A Town Called Amen is a song about growing old and settling into a sort of tender acceptance of life.  There's a film by Ingmar Bergman called The Wild Strawberries that reminds me of what I was trying to get at in that song.

Blindly We Go is an unusual song for me musically, although the lyrics deal with a familiar preoccupation of mine----the (for lack of a better term) unknowability of God.  It's something I find myself thinking about a lot.  There's that old Zen saying, "If you meet God on the road, kill him."  In the South everyone is always telling me about how God told them this and God told them that, and their recitations of divine contact always feel like constructs of hubris. I have little trust for people who tell me they talk to God and God replies in strangely anthropomorphic, culturally precise ways that exactly mirror the person's mindset.

Jailbird is an old song from the days when I had to run from my problems

Crash Into The Sun is my message song.  Since it was so preachy I wanted it to be musically adventurous, so I talked my good friend Tucker Martine into producing it.  I flew to Seattle, all excited at the prospect of finally getting to work with Tucker with his stable of incredible musicians - Karl Blau, Steve Moore, Laura Veirs, Eyvind Kang.

Fruit Of The Vine is a song that was prompted by thinking about that movie I did with BBC 4 [Searching for the Wrong Eyed Jesus]  The images and characters in the film returned to me a lot, particularly the meth dealer who was doing life in prison.  I thought about all my friends in similar situations and how their lives carried them to points of desperation and wanted to put some of those sad stories and cultural elements into a song.

Take Me Away is a story song, a hillbilly stomper, loosely based on the life and times of a friend of mine who's daddy was a preacher and who married a woman who's daddy was a preacher.  He was surrounded by Jesus on every side and there was lots of pressure put on him to be a preacher as well.

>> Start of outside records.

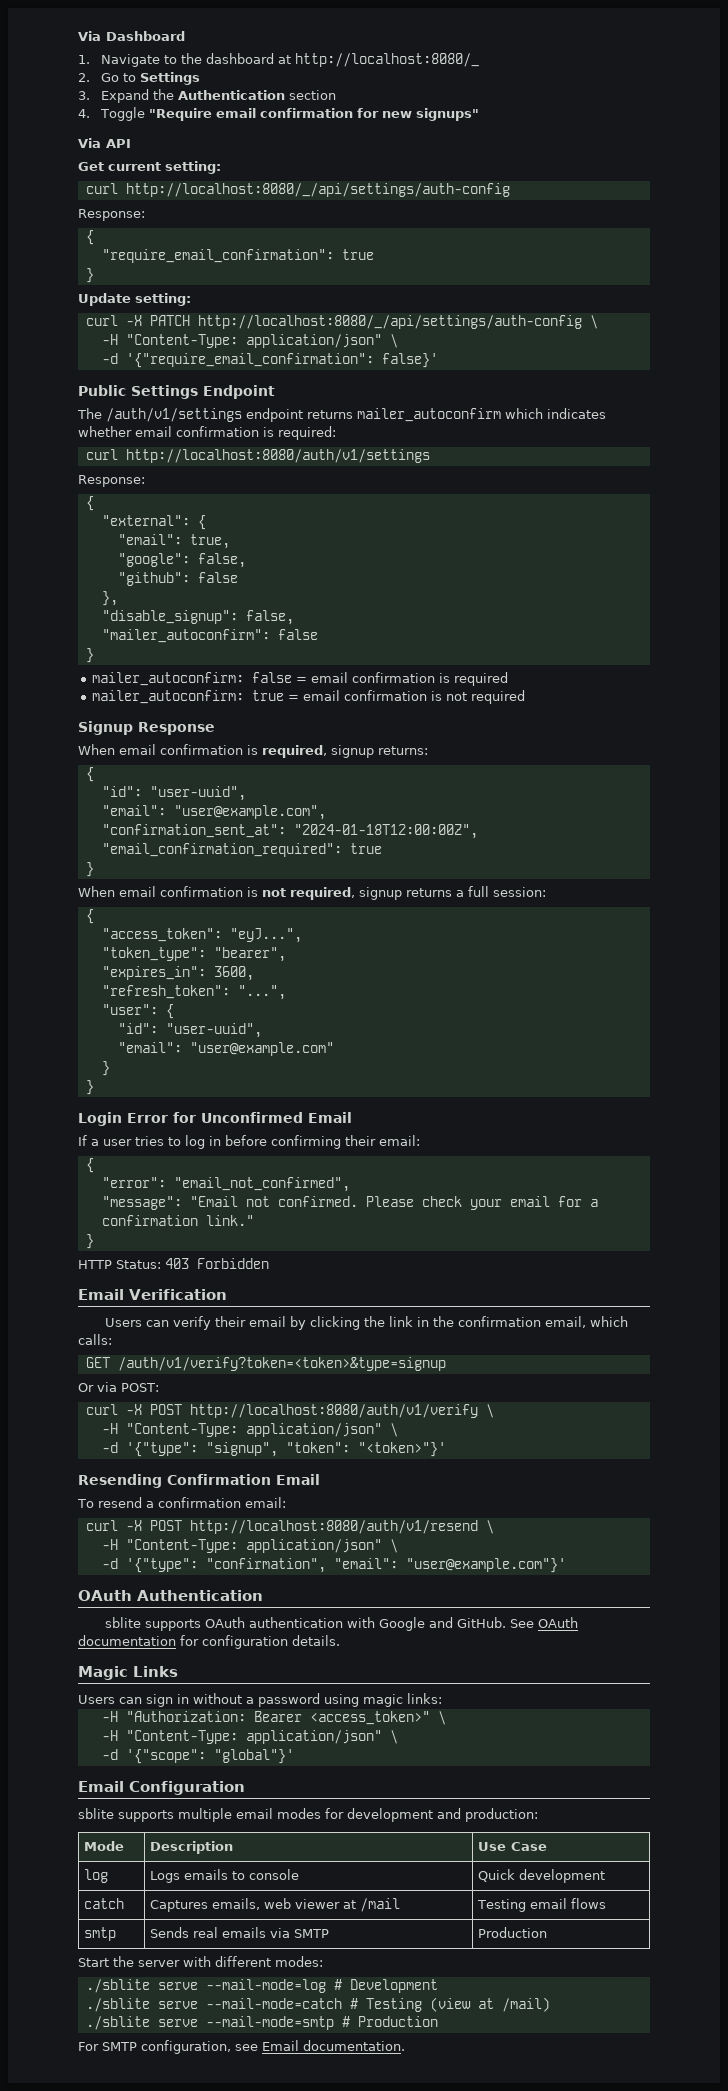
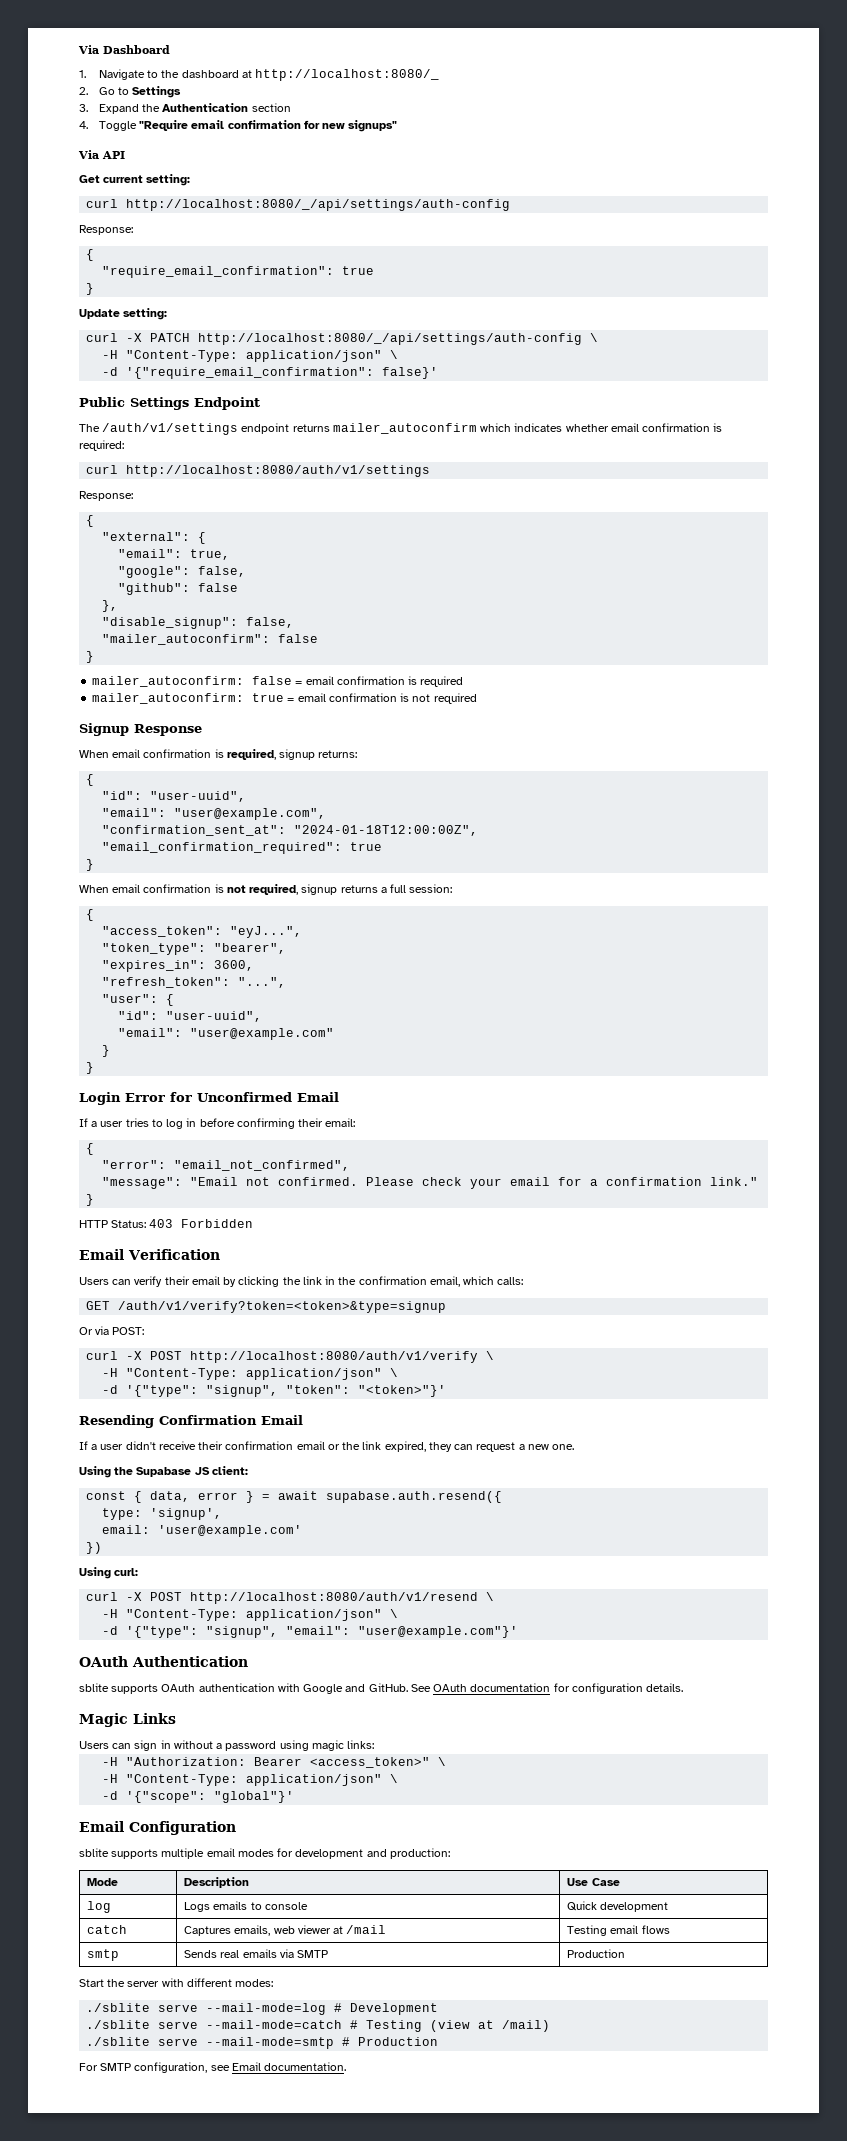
- To resend a confirmation email:
+ If a user didn't receive their confirmation email or the link expired, they can request a new one.
+ Using the Supabase JS client:
+ const { data, error } = await supabase.auth.resend({
+ type: 'signup',
+ email: 'user@example.com'
+ })
+ Using curl:
- -d '{"type": "confirmation", "email": "user@example.com"}'
+ -d '{"type": "signup", "email": "user@example.com"}'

But he just didn't have it in him.   In his heart of hearts he was a deeply creative, intuitive artistic person, but in the church he had no outlet for his profound talents (he was my musical inspiration when I was in my teens) so he slowly but surely lost his mind.  I took him as a character and created a context with the train and the men from the asylum that I thought symbolically represented his plight.

Turquoise House is a corn ball homage to misfits.  Every album I put out has some goofy song on there that seems to contradict my perceived personality--this sensitive, suffering lost soul. 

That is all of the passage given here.